Giyt hadn’t expected her to move so fast, but he was ready. “Madam Divinely Elected Savior Brownbenttalon,” he called, “I do have some other business.”
That stopped her for a moment. She peered silently at him over the fur on her long nose, beady little eyes blinking. “Mayor Large Male Giyt, have not available time at present time for necessary time for unknown other business.”
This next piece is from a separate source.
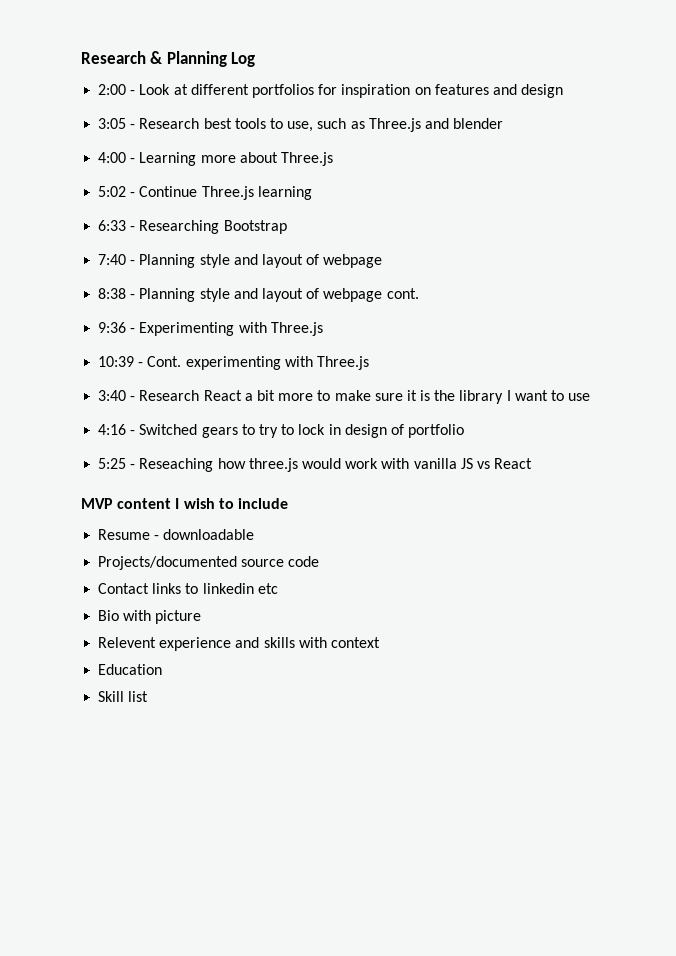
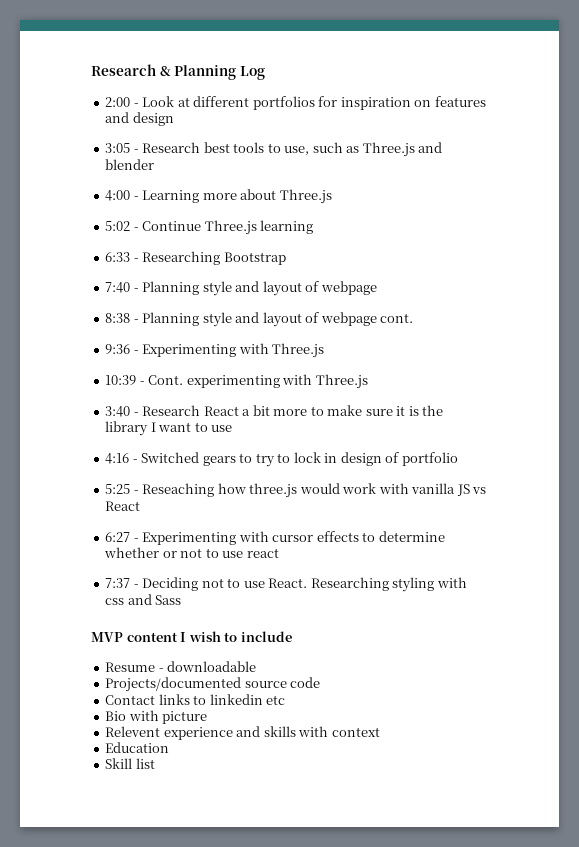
(533, 463) none -> [105,531,445,545] [104,547,279,558] [105,577,467,592] [105,594,182,605] // 6:27 - Experimenting with cursor effects to determine whether or not to use react // 7:37 - Deciding not to use React. Researching styling with css and Sass

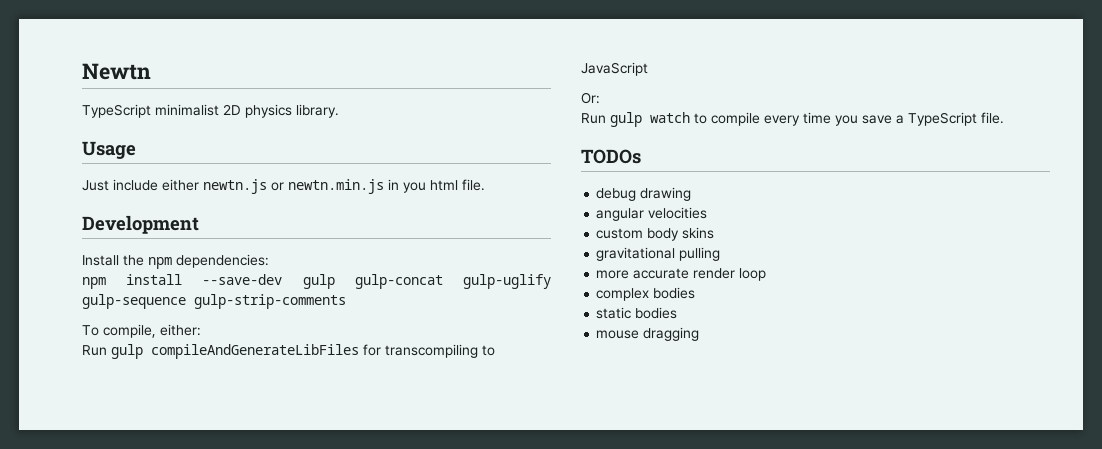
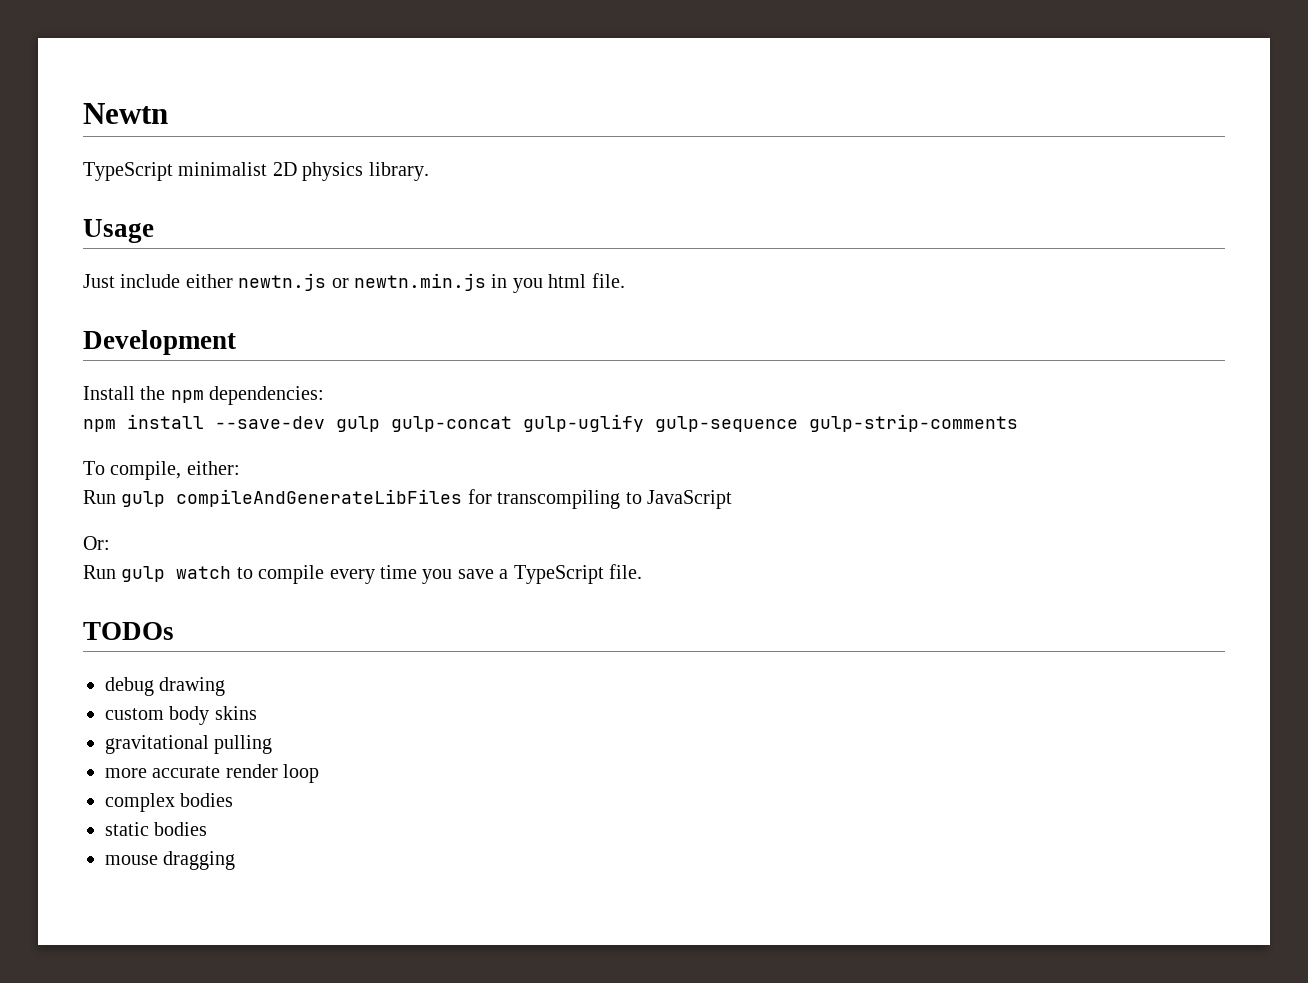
[596,207,708,221] // angular velocities -> (226, 686) none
“I’ll just be a moment,’’ he reassured her, and went right on. “What I want to talk about is a proposal for a joint six-peoples effort to make better use of the resources of Tu—of our planet. We could start with the possibility of finding useful new pharmaceuticals to return to our home planets. I am sure most of you have already surveyed the, ah, biota of this island and the ones nearby, and no doubt you’ve long since found many valuable substances. Unfortunately, my own planet has not been so enterprising, and we have a lot to do to catch up. But, unless I am mistaken—and I’ve discussed this with Mr. Hoak Hagbarth—none of you have actually conducted a similar investigation of the biota of the other island chains on this planet. Yet they may have things of great value. I understand that, because of the great distances, there has been little or no contact between the different island arcs since the time of the planet’s K-T incident, and so their biota may be quite different from our own here.” He glanced at his notes, taken from his time with the data file earlier. When he looked up they were all staring at him. “It is a matter of relict populations and mutations,” he explained. “The relict populations may be quite similar to our own;—though there might be considerable differences because of differences in climate—but the mutations, which are quite random, will surely have produced many new species and varieties, perhaps even quite new genera.” He paused, gazing at Mrs. Brownbenttalon uncertainly. “Am I going too fast for you?”